(Screenshot and code edit data)
━━━━━━━━━━
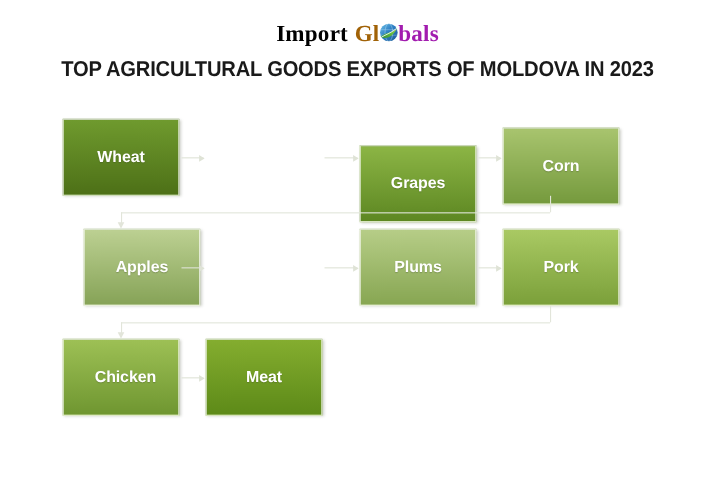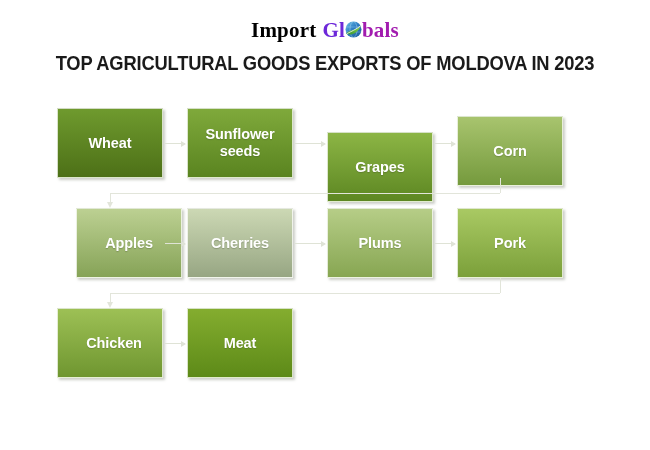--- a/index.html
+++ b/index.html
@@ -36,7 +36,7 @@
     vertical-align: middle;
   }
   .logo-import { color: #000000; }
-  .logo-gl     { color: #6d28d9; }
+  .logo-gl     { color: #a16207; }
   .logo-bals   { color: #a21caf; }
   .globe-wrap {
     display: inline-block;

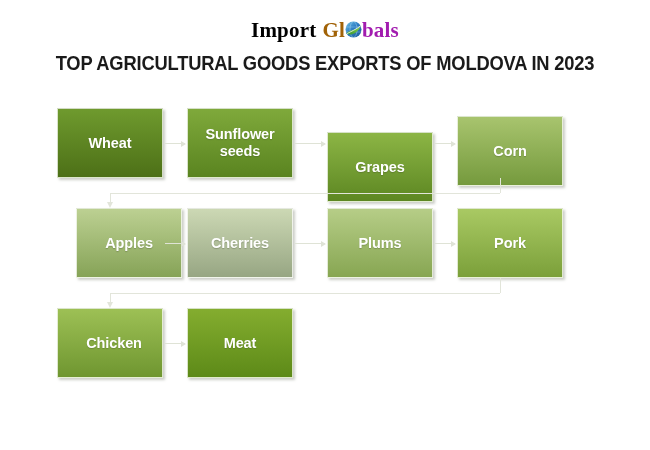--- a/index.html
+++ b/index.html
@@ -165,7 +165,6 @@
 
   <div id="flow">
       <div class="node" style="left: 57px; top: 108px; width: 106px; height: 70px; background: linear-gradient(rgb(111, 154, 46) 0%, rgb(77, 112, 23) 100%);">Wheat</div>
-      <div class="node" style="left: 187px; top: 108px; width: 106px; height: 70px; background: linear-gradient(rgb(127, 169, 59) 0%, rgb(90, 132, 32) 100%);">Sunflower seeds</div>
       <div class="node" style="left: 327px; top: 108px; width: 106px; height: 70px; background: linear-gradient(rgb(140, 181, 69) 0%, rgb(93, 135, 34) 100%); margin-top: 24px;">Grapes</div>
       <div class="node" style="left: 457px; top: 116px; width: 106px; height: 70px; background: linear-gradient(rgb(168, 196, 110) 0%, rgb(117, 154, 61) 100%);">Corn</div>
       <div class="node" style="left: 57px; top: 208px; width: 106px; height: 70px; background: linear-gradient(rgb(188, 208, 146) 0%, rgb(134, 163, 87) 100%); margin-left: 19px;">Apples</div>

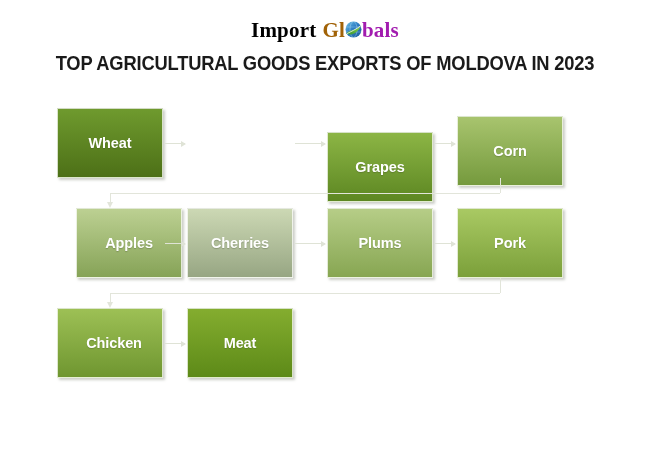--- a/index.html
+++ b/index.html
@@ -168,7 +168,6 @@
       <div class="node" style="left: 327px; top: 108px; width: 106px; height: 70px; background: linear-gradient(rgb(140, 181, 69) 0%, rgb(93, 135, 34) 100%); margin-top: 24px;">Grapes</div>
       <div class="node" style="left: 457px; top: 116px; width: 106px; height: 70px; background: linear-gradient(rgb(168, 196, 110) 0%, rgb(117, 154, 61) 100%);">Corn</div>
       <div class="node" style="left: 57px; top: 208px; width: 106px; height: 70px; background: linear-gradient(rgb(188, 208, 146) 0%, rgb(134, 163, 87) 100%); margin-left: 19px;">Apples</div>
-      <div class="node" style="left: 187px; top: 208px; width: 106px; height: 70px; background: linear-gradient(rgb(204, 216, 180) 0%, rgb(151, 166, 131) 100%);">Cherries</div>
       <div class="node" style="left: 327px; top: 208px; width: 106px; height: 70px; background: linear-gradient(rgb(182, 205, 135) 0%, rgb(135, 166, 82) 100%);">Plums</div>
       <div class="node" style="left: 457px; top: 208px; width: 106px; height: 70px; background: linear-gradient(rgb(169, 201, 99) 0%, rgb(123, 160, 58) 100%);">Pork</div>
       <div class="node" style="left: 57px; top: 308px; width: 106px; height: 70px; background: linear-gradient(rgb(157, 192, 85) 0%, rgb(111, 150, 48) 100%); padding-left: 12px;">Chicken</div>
━━━━━━━━━━
Problem to work on: Show the lines in the entries above that include the string "color".

Output for this task:
   .logo-import { color: #000000; }
-  .logo-gl     { color: #6d28d9; }
+  .logo-gl     { color: #a16207; }
   .logo-bals   { color: #a21caf; }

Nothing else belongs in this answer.